Task requirements
With the pictures left out, retype exactly the lines below starting at the line that contains "Bhutan | Confirmed: 60,898 -> 70,596" and ending at the line that contains "row order: Region ascending".

Study material
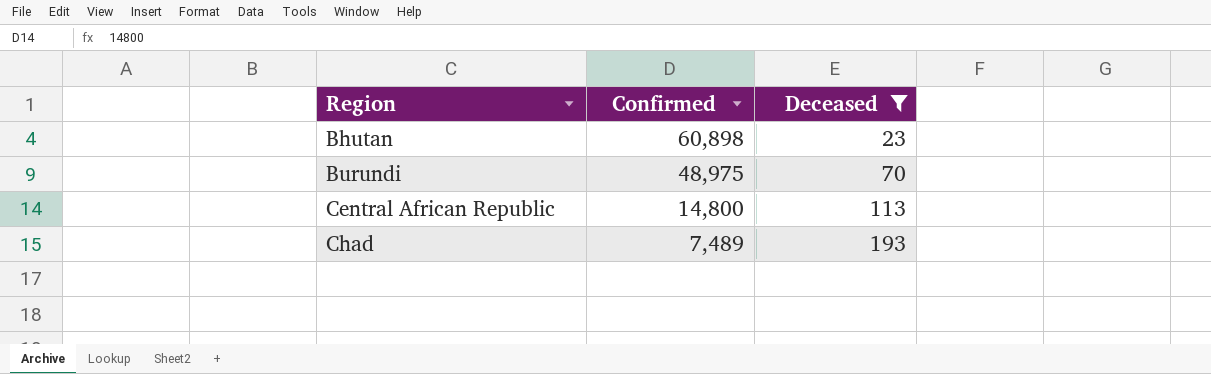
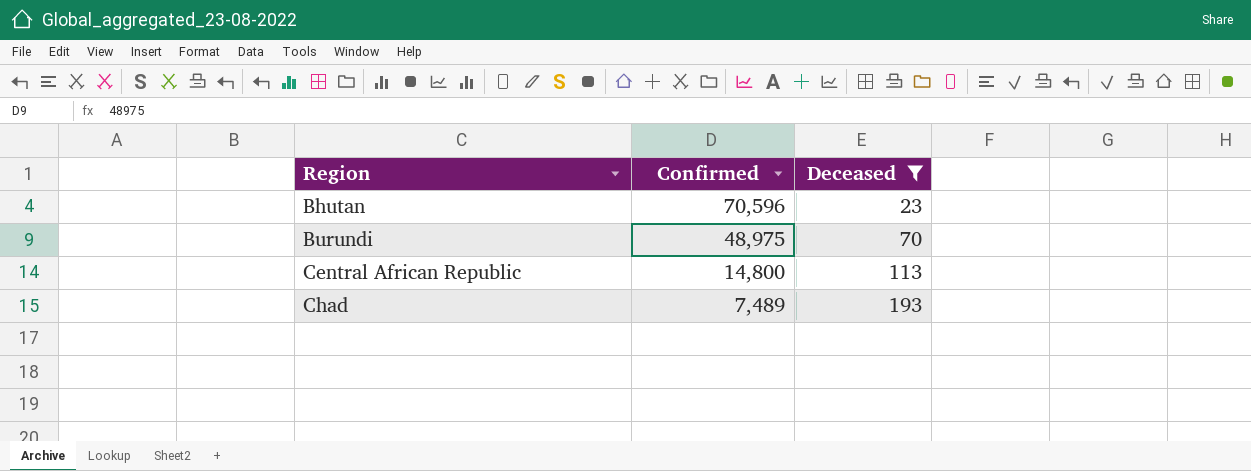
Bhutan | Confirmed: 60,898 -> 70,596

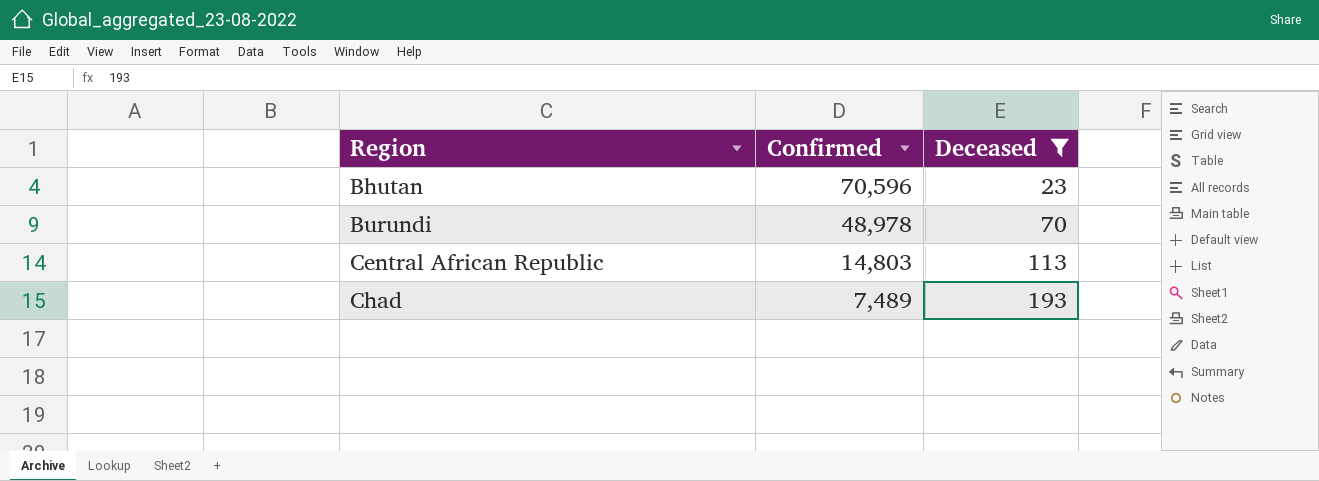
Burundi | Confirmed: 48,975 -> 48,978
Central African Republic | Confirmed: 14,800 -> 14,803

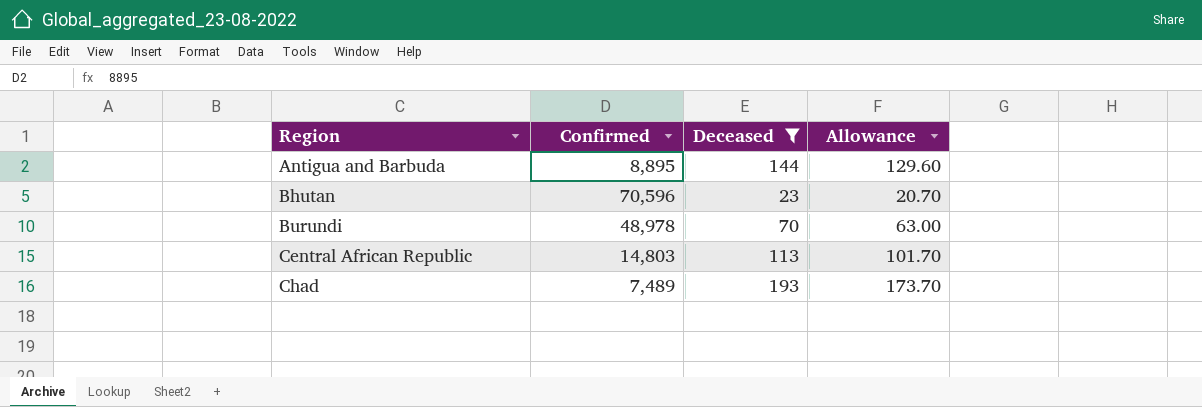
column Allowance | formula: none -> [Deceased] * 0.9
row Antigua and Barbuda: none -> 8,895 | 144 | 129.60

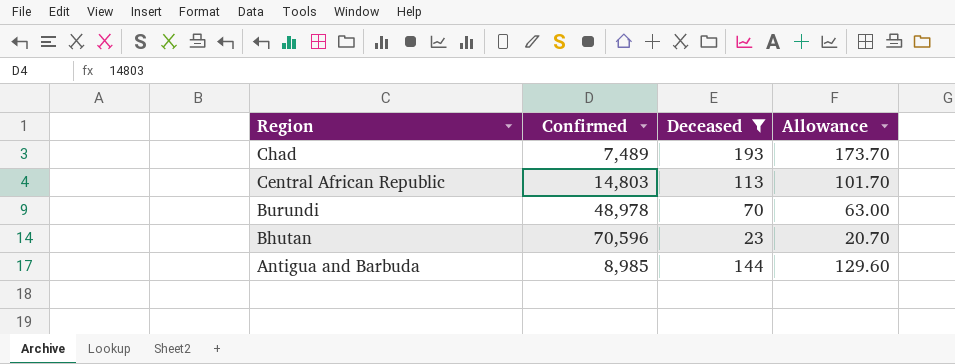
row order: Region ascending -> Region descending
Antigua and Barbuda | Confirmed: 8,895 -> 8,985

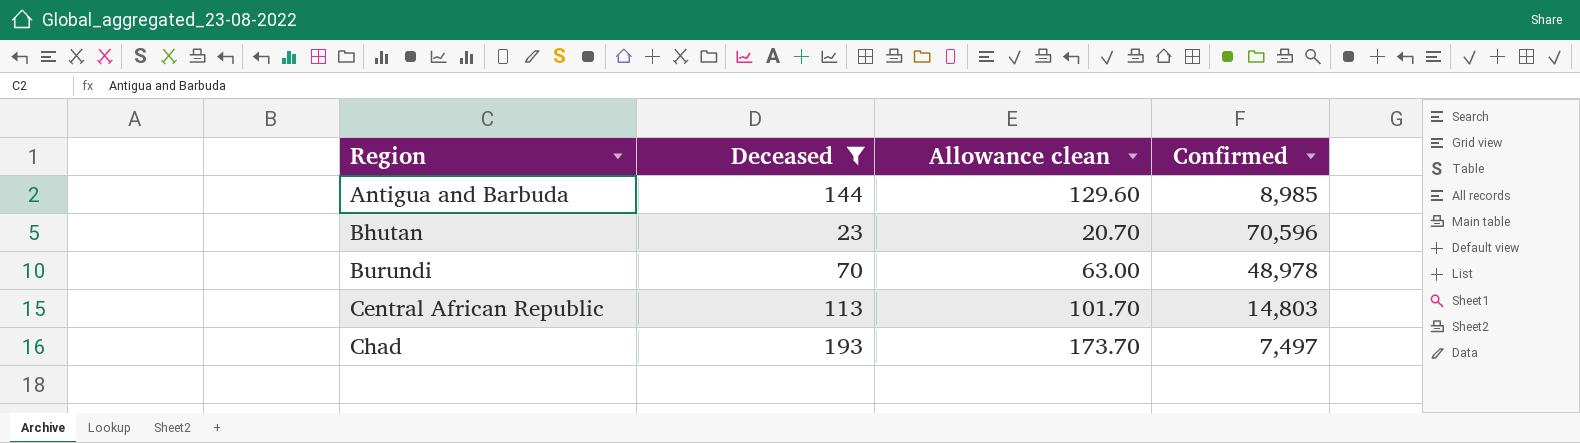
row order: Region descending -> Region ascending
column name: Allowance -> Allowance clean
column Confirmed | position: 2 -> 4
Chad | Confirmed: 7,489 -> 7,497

---

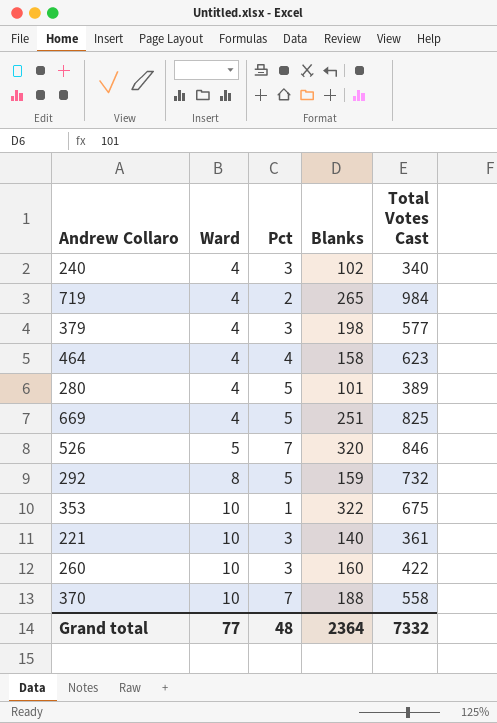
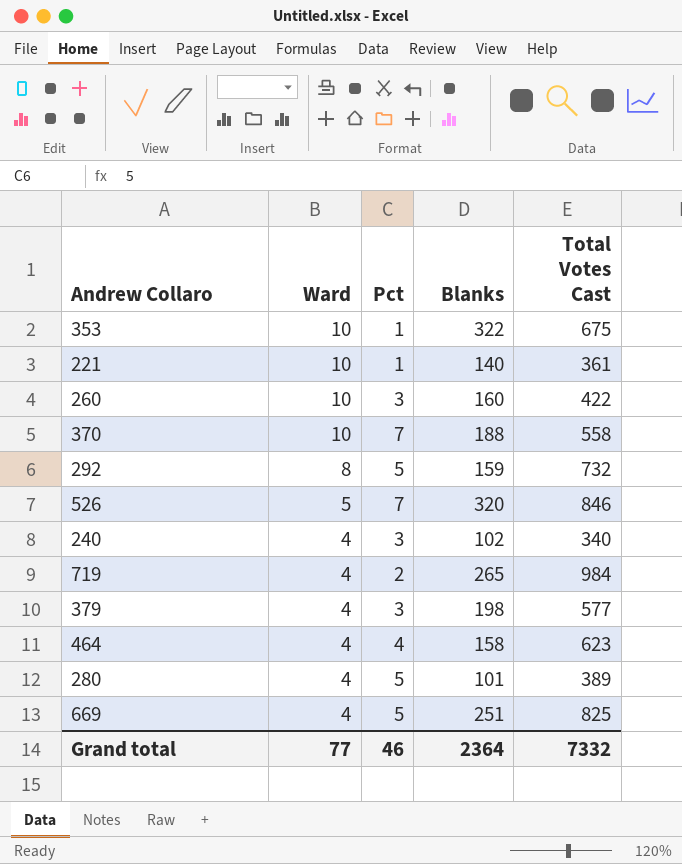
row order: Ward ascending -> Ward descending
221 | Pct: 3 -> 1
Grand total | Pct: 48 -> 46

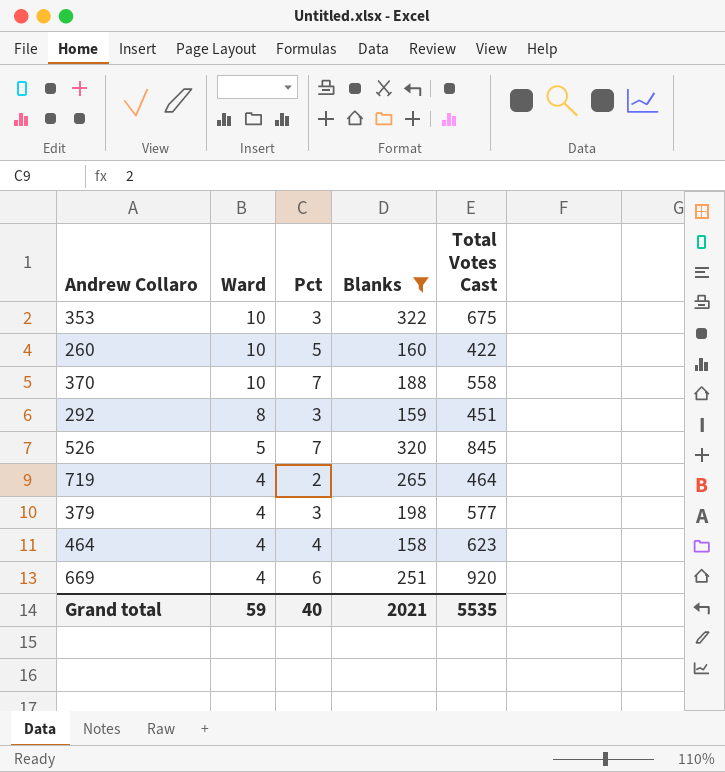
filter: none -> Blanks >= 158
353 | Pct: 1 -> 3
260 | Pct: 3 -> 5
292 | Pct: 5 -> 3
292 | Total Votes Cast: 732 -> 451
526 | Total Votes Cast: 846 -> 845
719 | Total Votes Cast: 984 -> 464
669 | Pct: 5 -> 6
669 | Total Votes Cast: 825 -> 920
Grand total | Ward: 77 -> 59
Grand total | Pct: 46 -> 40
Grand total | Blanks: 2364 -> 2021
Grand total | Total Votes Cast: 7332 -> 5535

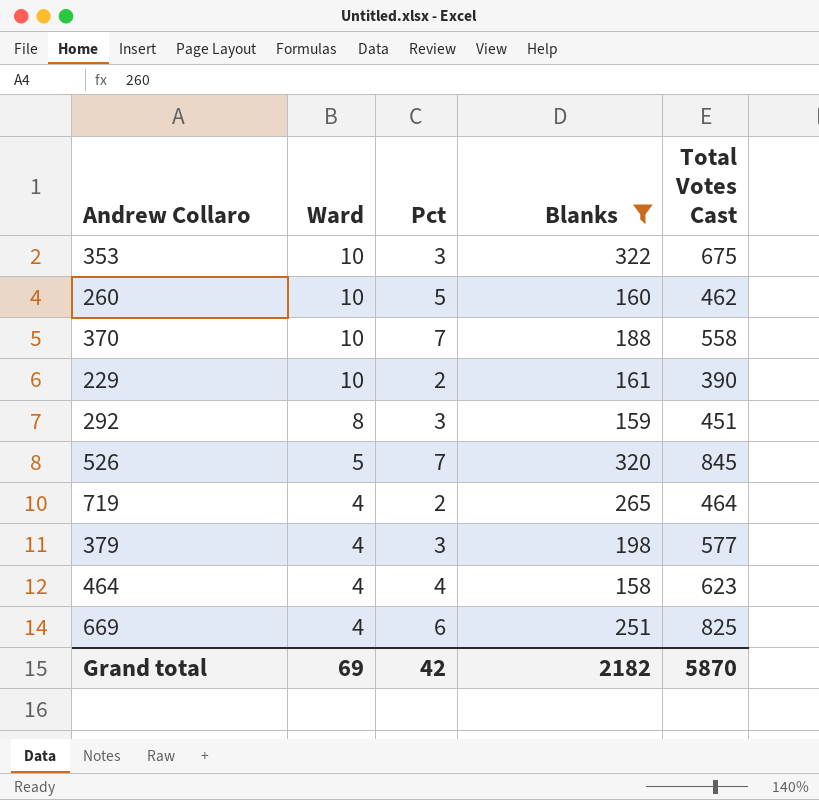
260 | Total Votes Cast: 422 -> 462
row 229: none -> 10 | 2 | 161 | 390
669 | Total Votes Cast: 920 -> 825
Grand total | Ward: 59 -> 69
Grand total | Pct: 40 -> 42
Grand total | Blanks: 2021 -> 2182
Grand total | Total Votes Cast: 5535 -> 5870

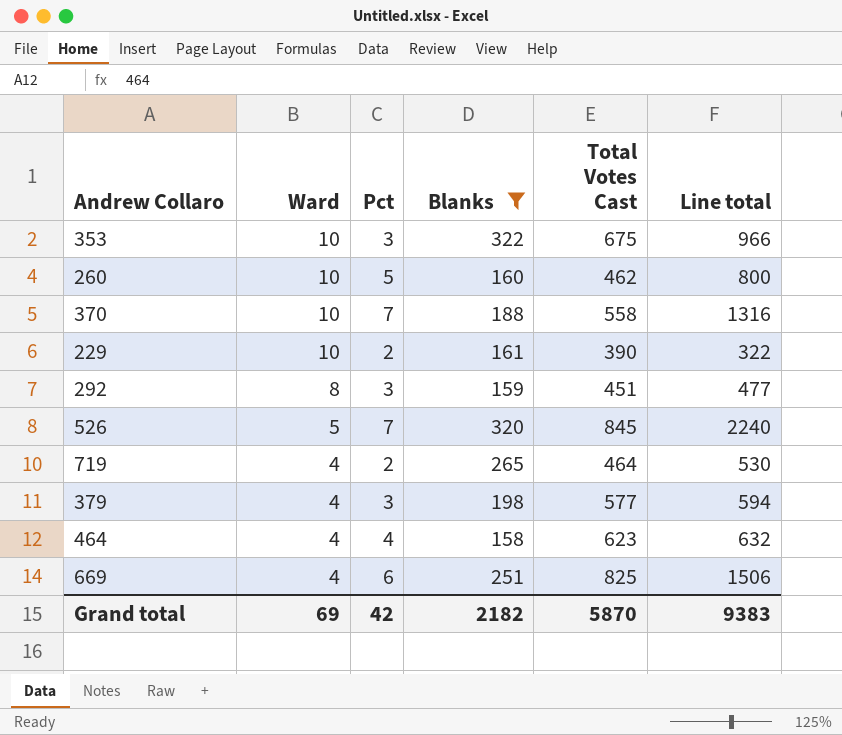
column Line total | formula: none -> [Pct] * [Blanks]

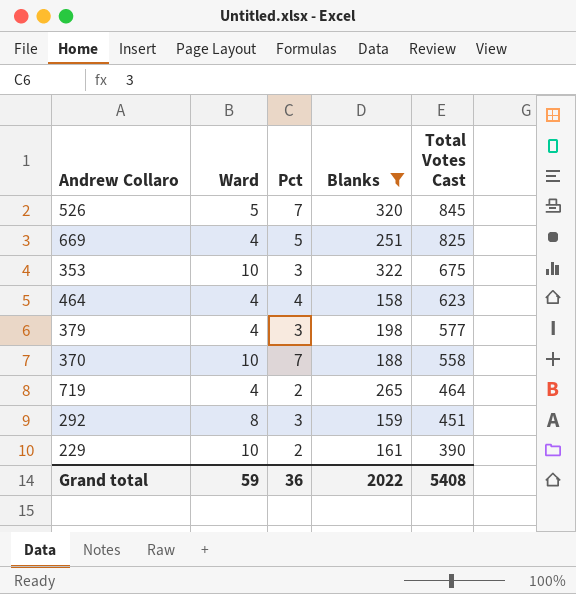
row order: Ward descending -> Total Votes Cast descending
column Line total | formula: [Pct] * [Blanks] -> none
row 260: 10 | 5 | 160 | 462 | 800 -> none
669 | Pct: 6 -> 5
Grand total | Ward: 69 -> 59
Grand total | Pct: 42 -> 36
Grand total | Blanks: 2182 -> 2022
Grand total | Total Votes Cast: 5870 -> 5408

---

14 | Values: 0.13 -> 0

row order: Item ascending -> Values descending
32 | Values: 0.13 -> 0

Answer to the exercise
Bhutan | Confirmed: 60,898 -> 70,596

Burundi | Confirmed: 48,975 -> 48,978
Central African Republic | Confirmed: 14,800 -> 14,803

column Allowance | formula: none -> [Deceased] * 0.9
row Antigua and Barbuda: none -> 8,895 | 144 | 129.60

row order: Region ascending -> Region descending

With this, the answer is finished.